### Task objective
After finding the line containing "- Chapters 12" below, please output that line and each following one through the line containing "and Applying Structure.", exactly as written.

Detected change data:
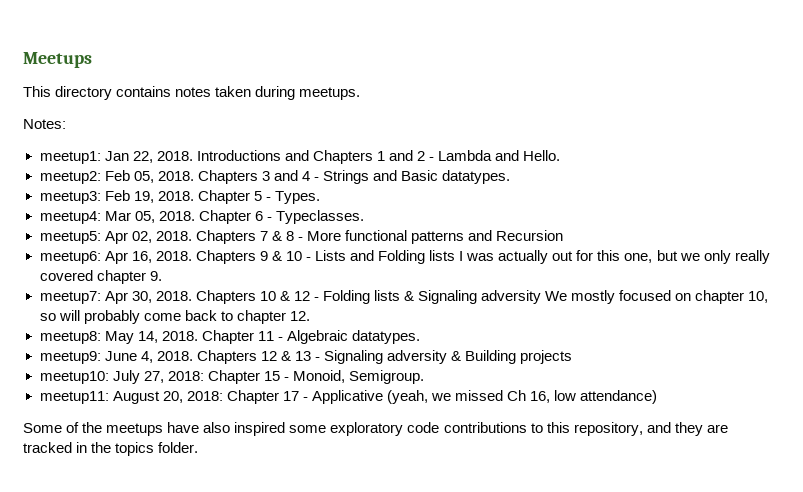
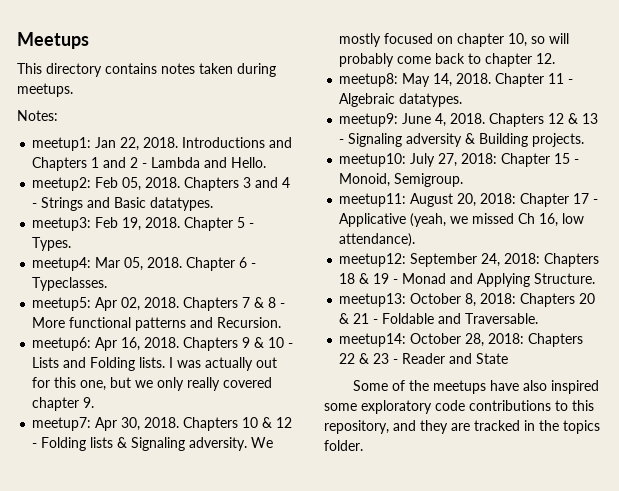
- Chapters 7 & 8 - More functional patterns and Recursion
+ Chapters 7 & 8 - More functional patterns and Recursion.
- Chapters 9 & 10 - Lists and Folding lists I was actually out for this one, but we only really covered chapter 9.
+ Chapters 9 & 10 - Lists and Folding lists. I was actually out for this one, but we only really covered chapter 9.
- Chapters 10 & 12 - Folding lists & Signaling adversity We mostly focused on chapter 10, so will probably come back to chapter 12.
+ Chapters 10 & 12 - Folding lists & Signaling adversity. We mostly focused on chapter 10, so will probably come back to chapter 12.
- Chapters 12 & 13 - Signaling adversity & Building projects
+ Chapters 12 & 13 - Signaling adversity & Building projects.
- meetup11: August 20, 2018: Chapter 17 - Applicative (yeah, we missed Ch 16, low attendance)
+ meetup11: August 20, 2018: Chapter 17 - Applicative (yeah, we missed Ch 16, low attendance).
+ meetup12: September 24, 2018: Chapters 18 & 19 - Monad and Applying Structure.
+ meetup13: October 8, 2018: Chapters 20 & 21 - Foldable and Traversable.
+ meetup14: October 28, 2018: Chapters 22 & 23 - Reader and State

### Response
- Chapters 12 & 13 - Signaling adversity & Building projects
+ Chapters 12 & 13 - Signaling adversity & Building projects.
- meetup11: August 20, 2018: Chapter 17 - Applicative (yeah, we missed Ch 16, low attendance)
+ meetup11: August 20, 2018: Chapter 17 - Applicative (yeah, we missed Ch 16, low attendance).
+ meetup12: September 24, 2018: Chapters 18 & 19 - Monad and Applying Structure.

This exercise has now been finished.